> Task item:
Omitting the pictures, output all of the records precisely as written.
--*--
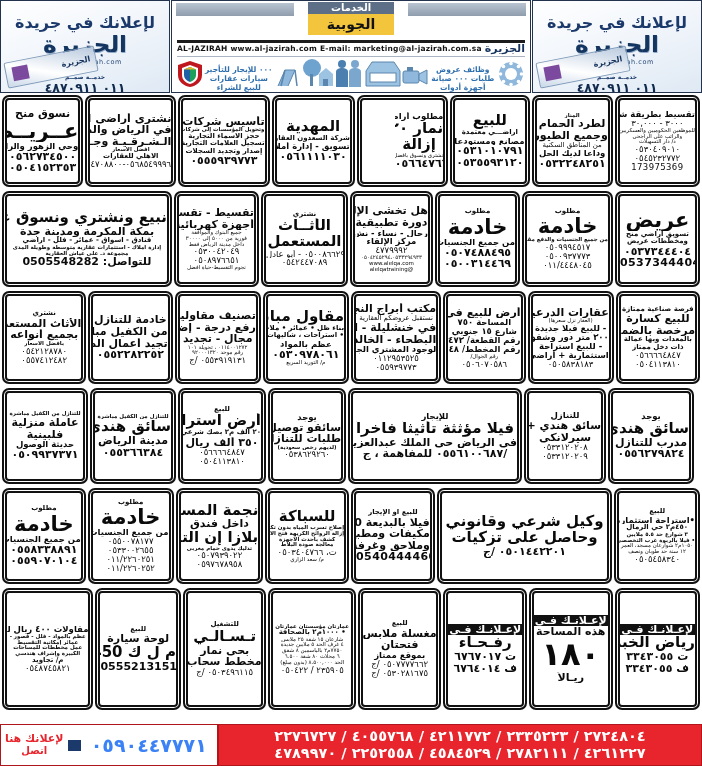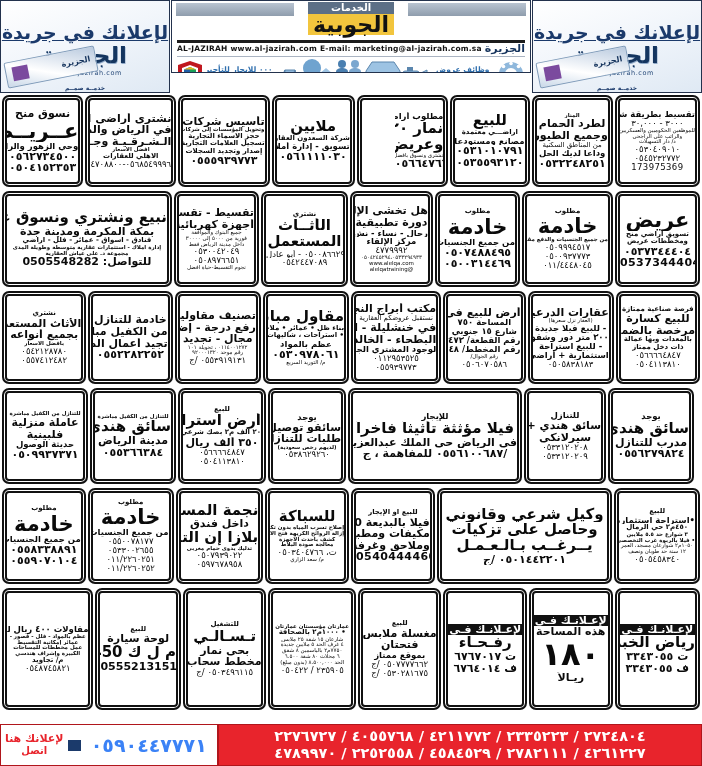"الخدمات" .hdr-center { height: 73px -> 93px }
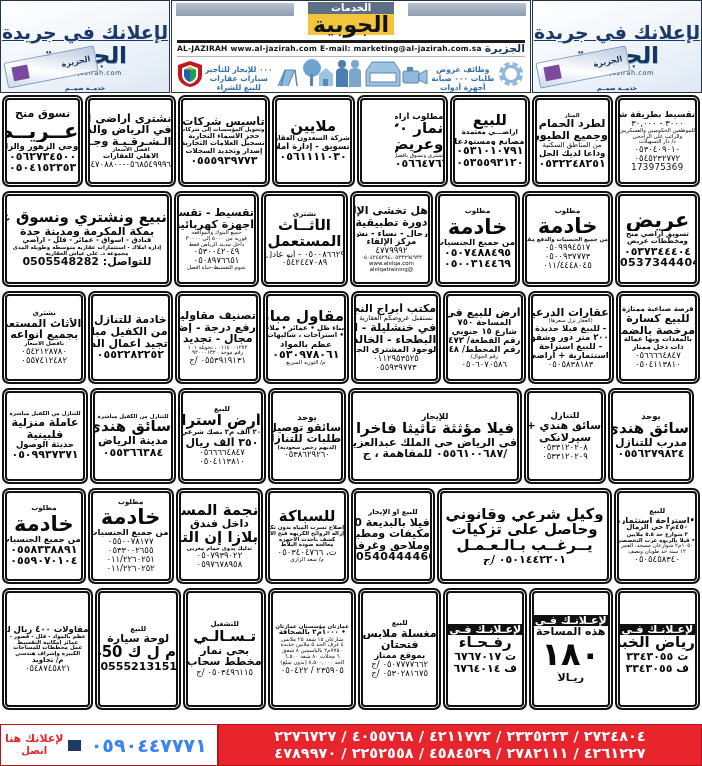"لإعلانك في جريدة" .hdr-banner .hb-top { font-size: 19px -> 16px; margin-top: 20px -> 12px; text-decoration: underline -> none }
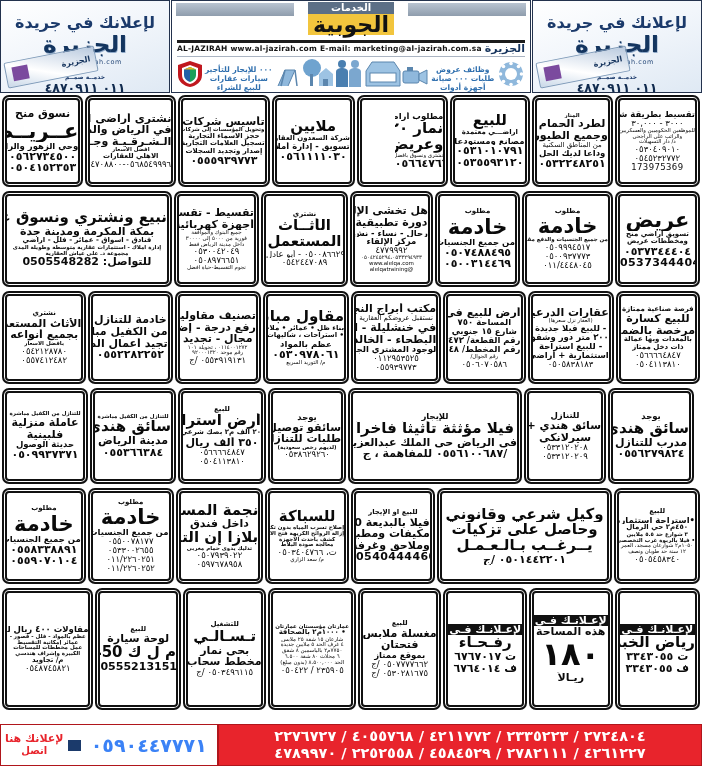"الجوبية" .hc-masthead .jawwiya { font-size: 22px -> 14px }
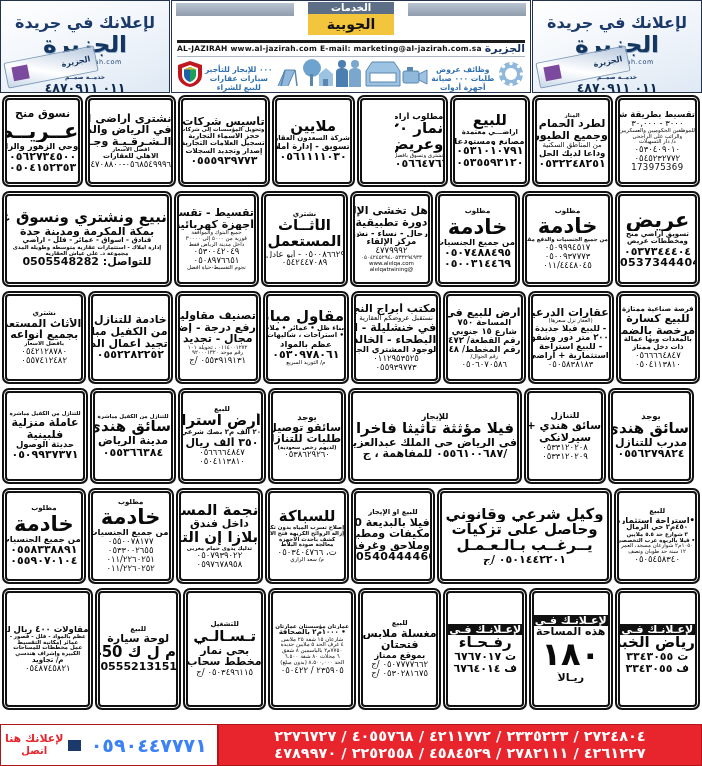"ملايين" span.ln { text: ملايين -> المهدية }
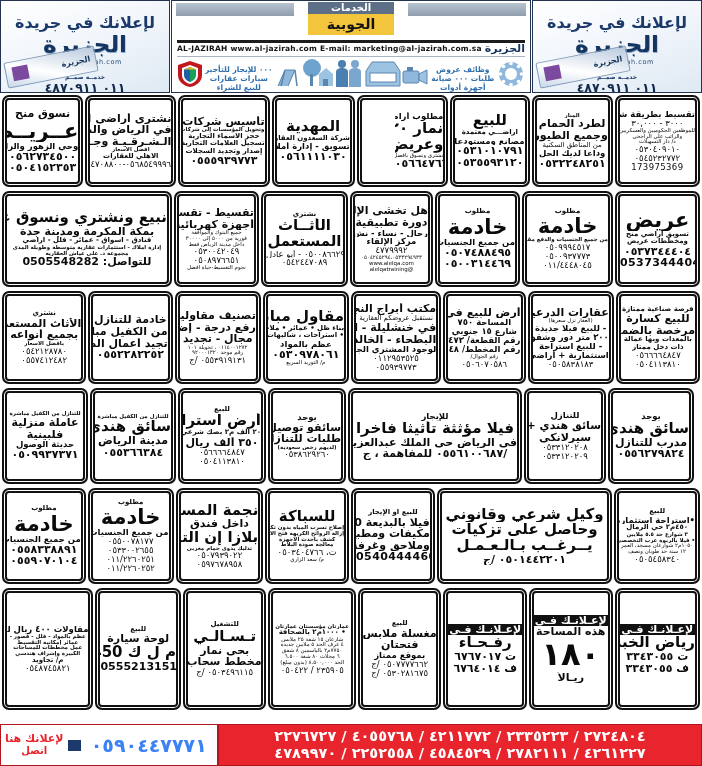"وعريض" span.ln { text: وعريض -> إزالة }
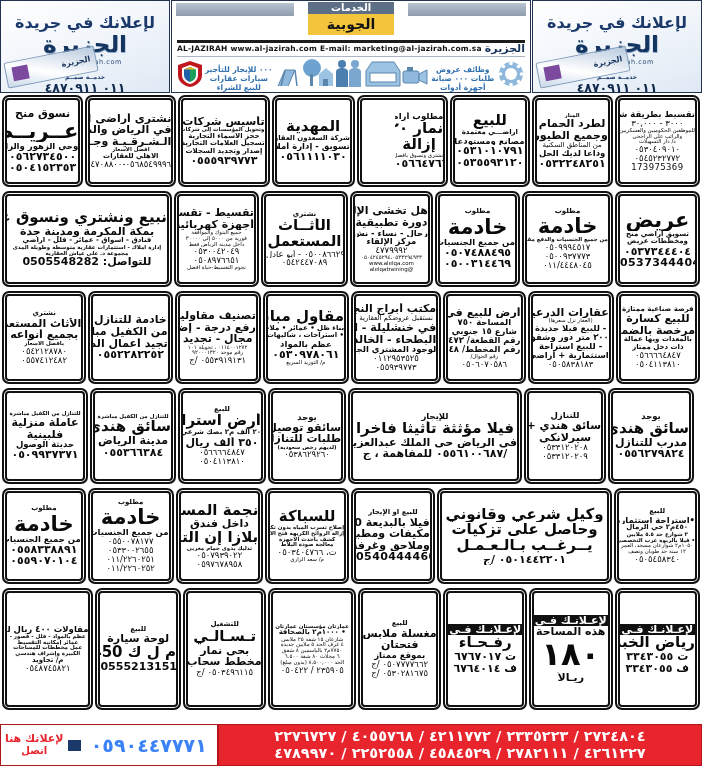"يــرغــب بـالـعـمـل" span.ln { html: <span>يــرغــب بـالـعـمـل</span> -> none }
--*--
> Answer to the exercise:
"الخدمات" .hdr-center { height: 73px -> 93px }
"لإعلانك في جريدة" .hdr-banner .hb-top { font-size: 19px -> 16px; margin-top: 20px -> 12px; text-decoration: underline -> none }
"الجوبية" .hc-masthead .jawwiya { font-size: 22px -> 14px }
"ملايين" span.ln { text: ملايين -> المهدية }
"وعريض" span.ln { text: وعريض -> إزالة }
"يــرغــب بـالـعـمـل" span.ln { html: <span>يــرغــب بـالـعـمـل</span> -> none }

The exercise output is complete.